Worst Jokes Ever
There was a blind man in WWE, and the commentator said, "Watch out! Watch... Oh, he can’t see." After he was sued for national offense.
I like my women like I like my coffee.
Without other people's dicks in it.
I saw a disabled person in the super market. They were at the vegetable aisle.
A man went to a Ford dealership hoping to find a car, but he said they weren't affordable.
Where do boats go when they get sick? The dock.
I tried to think of how lighting works.
Then it struck me!
A Mexican magician says he will disappear on the count of three. He says, "uno, dos..." and poof! He disappears without a tres.
The reason Stephen Hawking died is because he drove too far from the wall. The cord unplugged.
What’s the difference between a tire and three-hundred-sixty-five used condoms?
One’s a good year; the other’s a great year!
It was 7:00 a.m. when Billy ran downstairs after a long night of sleep. He got to the kitchen where his mother and father sat. "What would you like for breakfast?" Billy's mom asked politely. Billy replied with, "Whatever Dad gave you last night in your bedroom would be great!
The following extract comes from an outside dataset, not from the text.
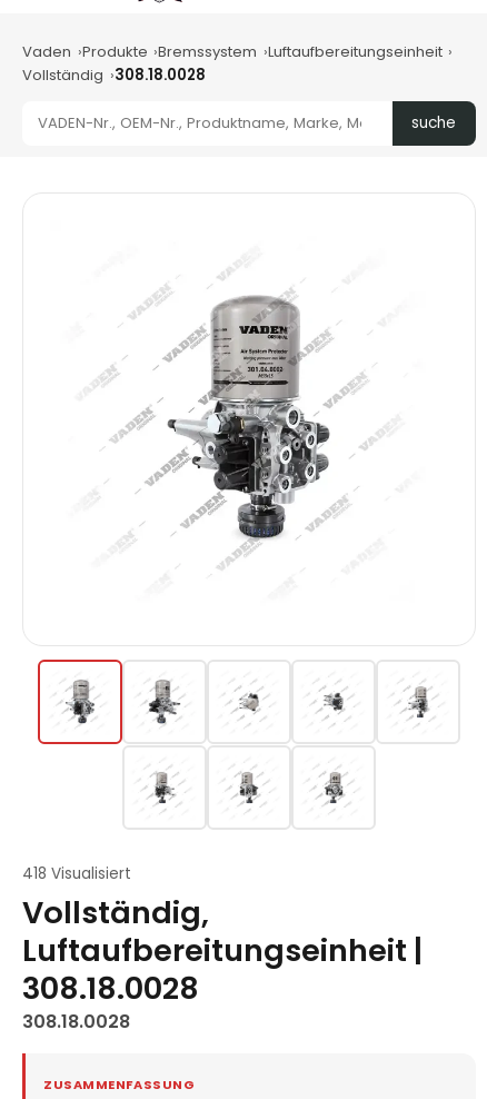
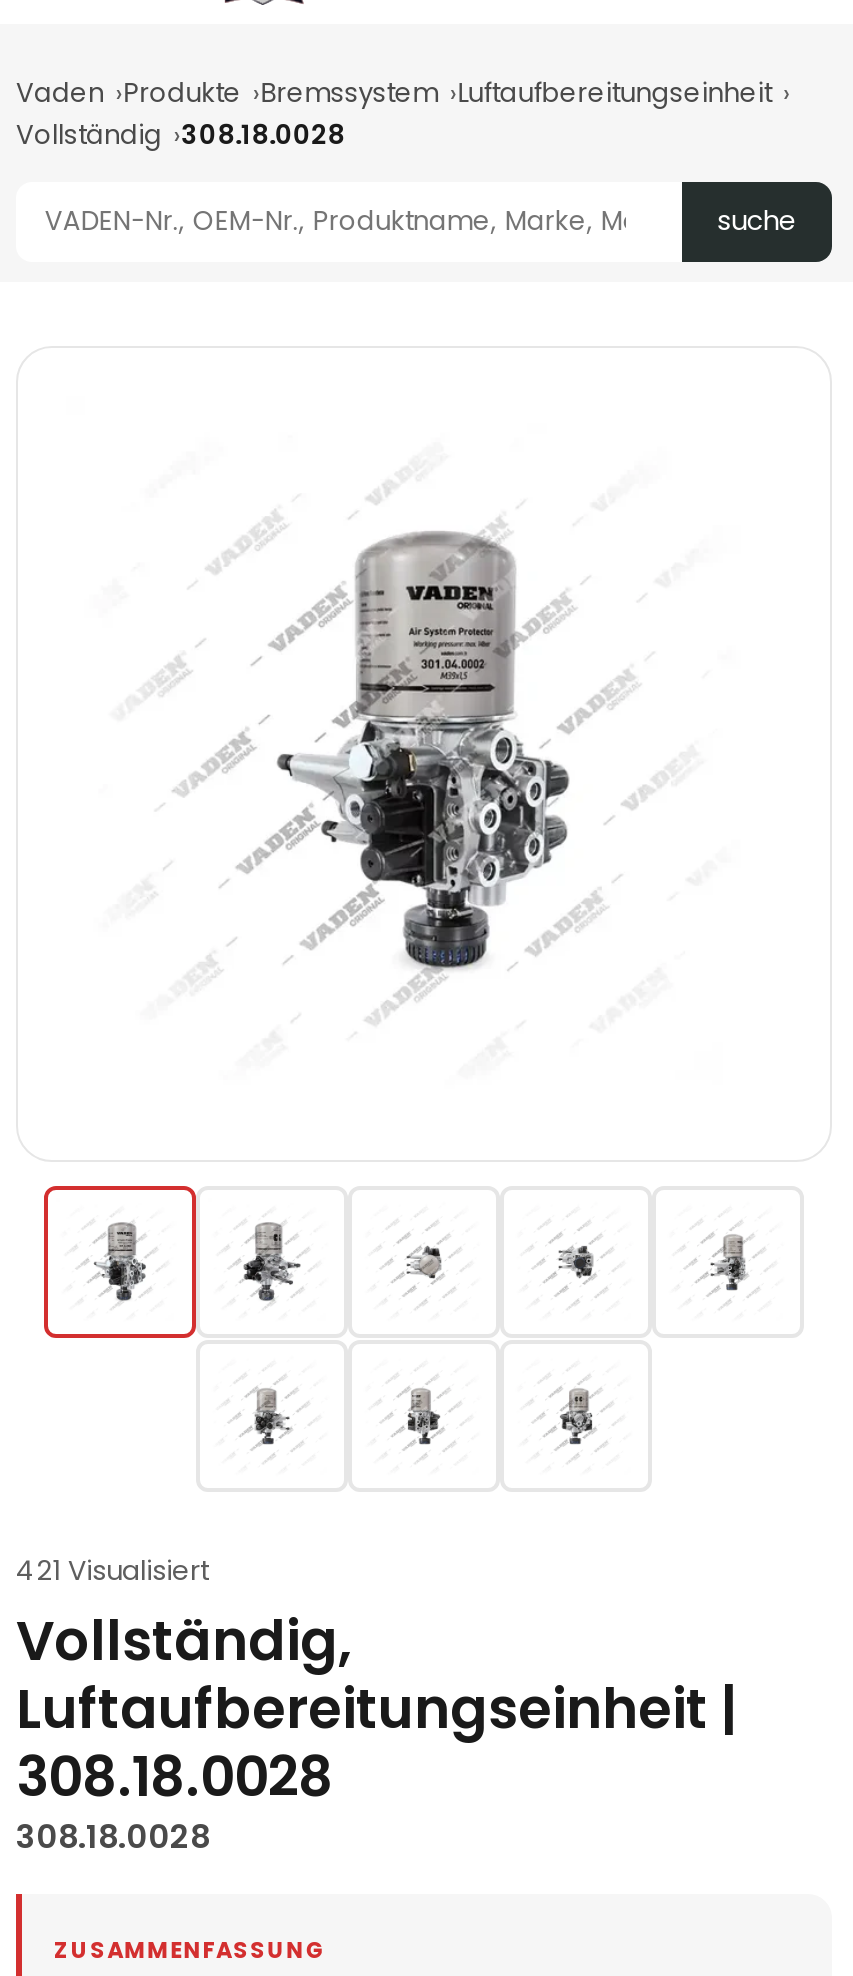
[22,863,131,884] 418 Visualisiert -> [16,1552,212,1590] 421 Visualisiert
You seemed to like it very much!"
What did the ocean say to the other ocean?
Nothing, it just waved.
Déjà Moo: The feeling that you've heard this bull before.
Guess who I saw at school today?
Everyone I looked at. loooooooool
What happens when you have a kid with Tourette's and a hair trigger?
The Las Vegas shooting.
Who is king of the insects?
The Monarch.
Where do you take Stephen Hawking when he dies?
The Apple repair store.
Who are the world's fastest readers?
9/11 victims. 100 stories in 11 seconds.
I don't even know why to joke about America, it's a joke itself TO THE FUCKING EARTH!
A scientist discovered water on Mars. Mars 1, Africa 0.
What's the difference between me and cancer?
My dad didn't beat cancer.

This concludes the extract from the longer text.